◆ **Problem to work on**
Give the entries again exactly; drop the pictures.

*** Information given ***

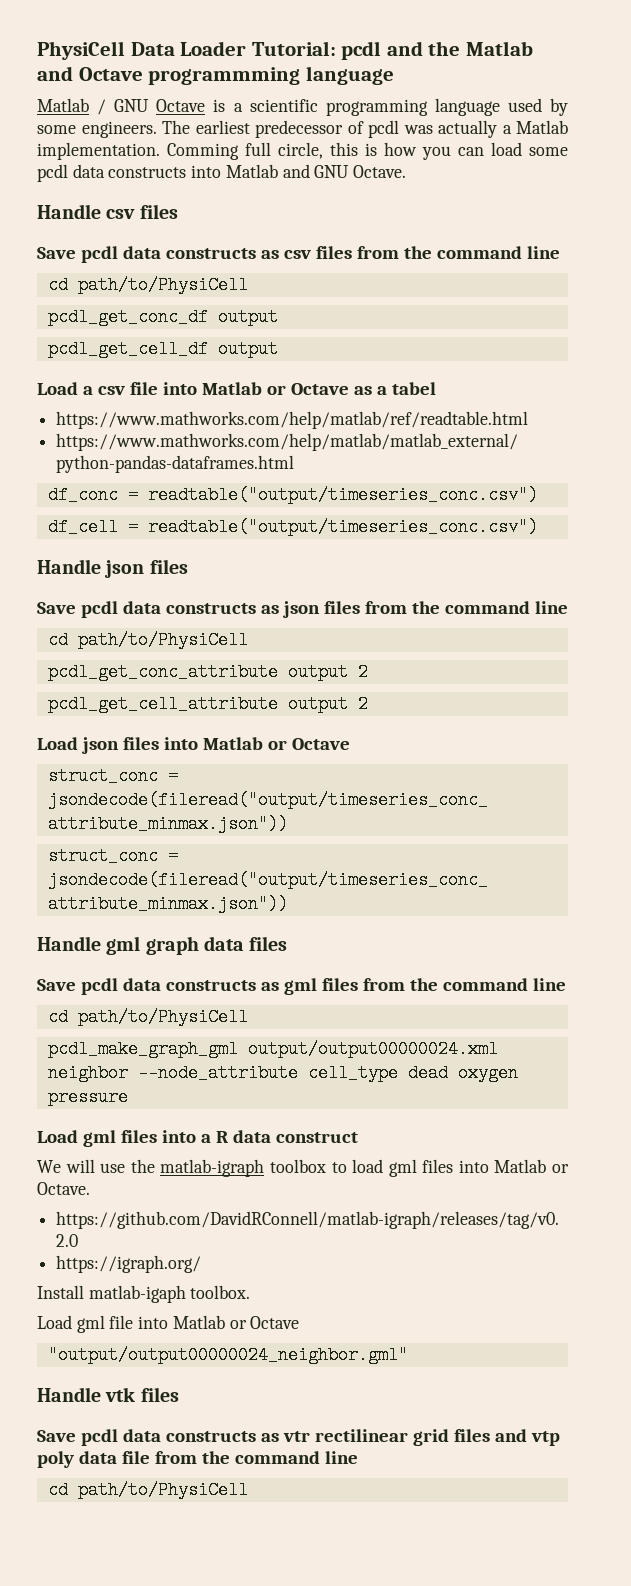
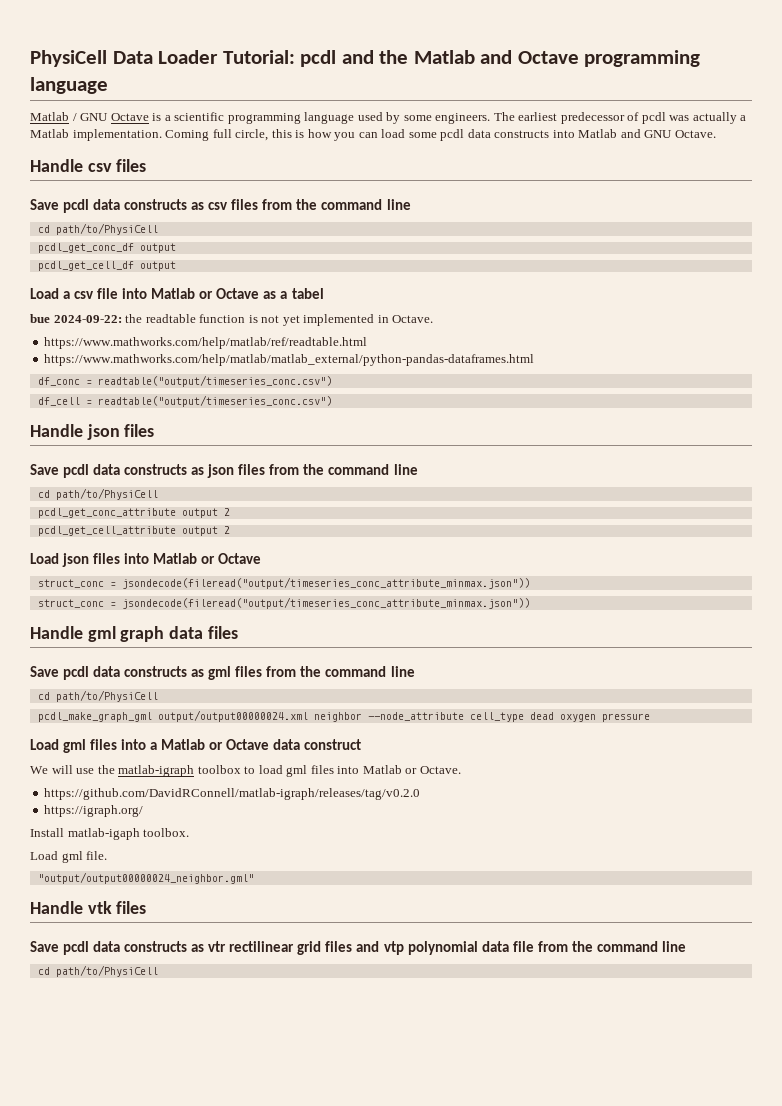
- PhysiCell Data Loader Tutorial: pcdl and the Matlab and Octave programmming language
+ PhysiCell Data Loader Tutorial: pcdl and the Matlab and Octave programming language
- Comming full circle, this is how you can load some pcdl data constructs into Matlab and GNU Octave.
+ Coming full circle, this is how you can load some pcdl data constructs into Matlab and GNU Octave.
+ bue 2024-09-22: the readtable function is not yet implemented in Octave.
- Load gml files into a R data construct
+ Load gml files into a Matlab or Octave data construct
- Load gml file into Matlab or Octave
+ Load gml file.
- Save pcdl data constructs as vtr rectilinear grid files and vtp poly data file from the command line
+ Save pcdl data constructs as vtr rectilinear grid files and vtp polynomial data file from the command line

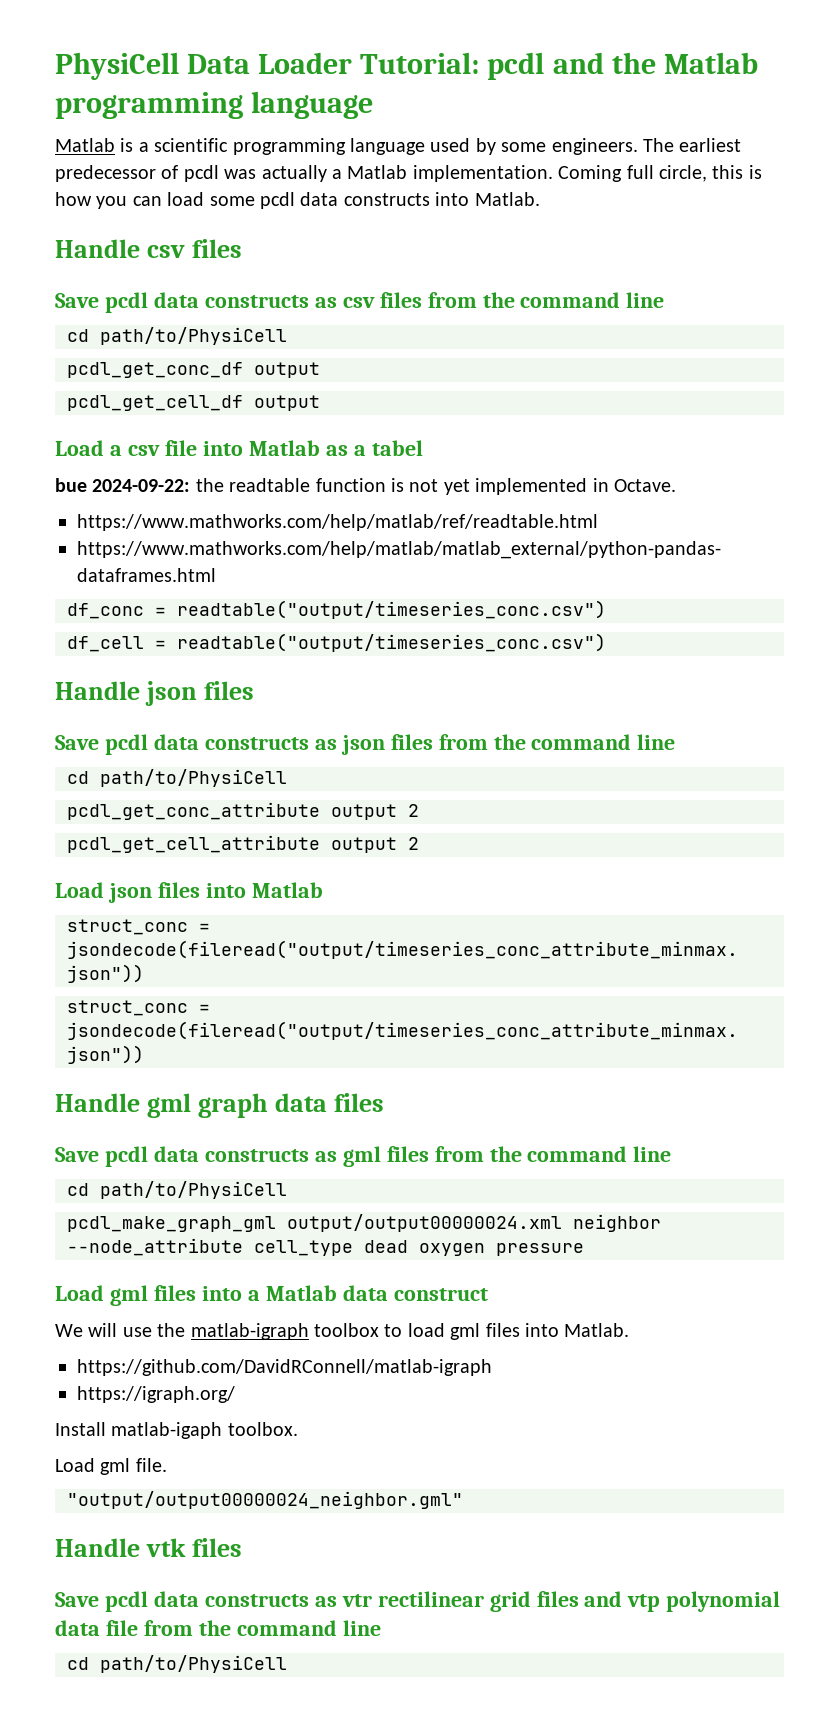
- PhysiCell Data Loader Tutorial: pcdl and the Matlab and Octave programming language
+ PhysiCell Data Loader Tutorial: pcdl and the Matlab programming language
- Matlab / GNU Octave is a scientific programming language used by some engineers.
+ Matlab is a scientific programming language used by some engineers.
- Coming full circle, this is how you can load some pcdl data constructs into Matlab and GNU Octave.
+ Coming full circle, this is how you can load some pcdl data constructs into Matlab.
- Load a csv file into Matlab or Octave as a tabel
+ Load a csv file into Matlab as a tabel
- Load json files into Matlab or Octave
+ Load json files into Matlab
- Load gml files into a Matlab or Octave data construct
+ Load gml files into a Matlab data construct
- We will use the matlab-igraph toolbox to load gml files into Matlab or Octave.
- https://github.com/DavidRConnell/matlab-igraph/releases/tag/v0.2.0
+ We will use the matlab-igraph toolbox to load gml files into Matlab.
+ https://github.com/DavidRConnell/matlab-igraph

*** End of Information given ***

◆ **Answer for this exercise**
- PhysiCell Data Loader Tutorial: pcdl and the Matlab and Octave programmming language
+ PhysiCell Data Loader Tutorial: pcdl and the Matlab and Octave programming language
- Comming full circle, this is how you can load some pcdl data constructs into Matlab and GNU Octave.
+ Coming full circle, this is how you can load some pcdl data constructs into Matlab and GNU Octave.
+ bue 2024-09-22: the readtable function is not yet implemented in Octave.
- Load gml files into a R data construct
+ Load gml files into a Matlab or Octave data construct
- Load gml file into Matlab or Octave
+ Load gml file.
- Save pcdl data constructs as vtr rectilinear grid files and vtp poly data file from the command line
+ Save pcdl data constructs as vtr rectilinear grid files and vtp polynomial data file from the command line

- PhysiCell Data Loader Tutorial: pcdl and the Matlab and Octave programming language
+ PhysiCell Data Loader Tutorial: pcdl and the Matlab programming language
- Matlab / GNU Octave is a scientific programming language used by some engineers.
+ Matlab is a scientific programming language used by some engineers.
- Coming full circle, this is how you can load some pcdl data constructs into Matlab and GNU Octave.
+ Coming full circle, this is how you can load some pcdl data constructs into Matlab.
- Load a csv file into Matlab or Octave as a tabel
+ Load a csv file into Matlab as a tabel
- Load json files into Matlab or Octave
+ Load json files into Matlab
- Load gml files into a Matlab or Octave data construct
+ Load gml files into a Matlab data construct
- We will use the matlab-igraph toolbox to load gml files into Matlab or Octave.
- https://github.com/DavidRConnell/matlab-igraph/releases/tag/v0.2.0
+ We will use the matlab-igraph toolbox to load gml files into Matlab.
+ https://github.com/DavidRConnell/matlab-igraph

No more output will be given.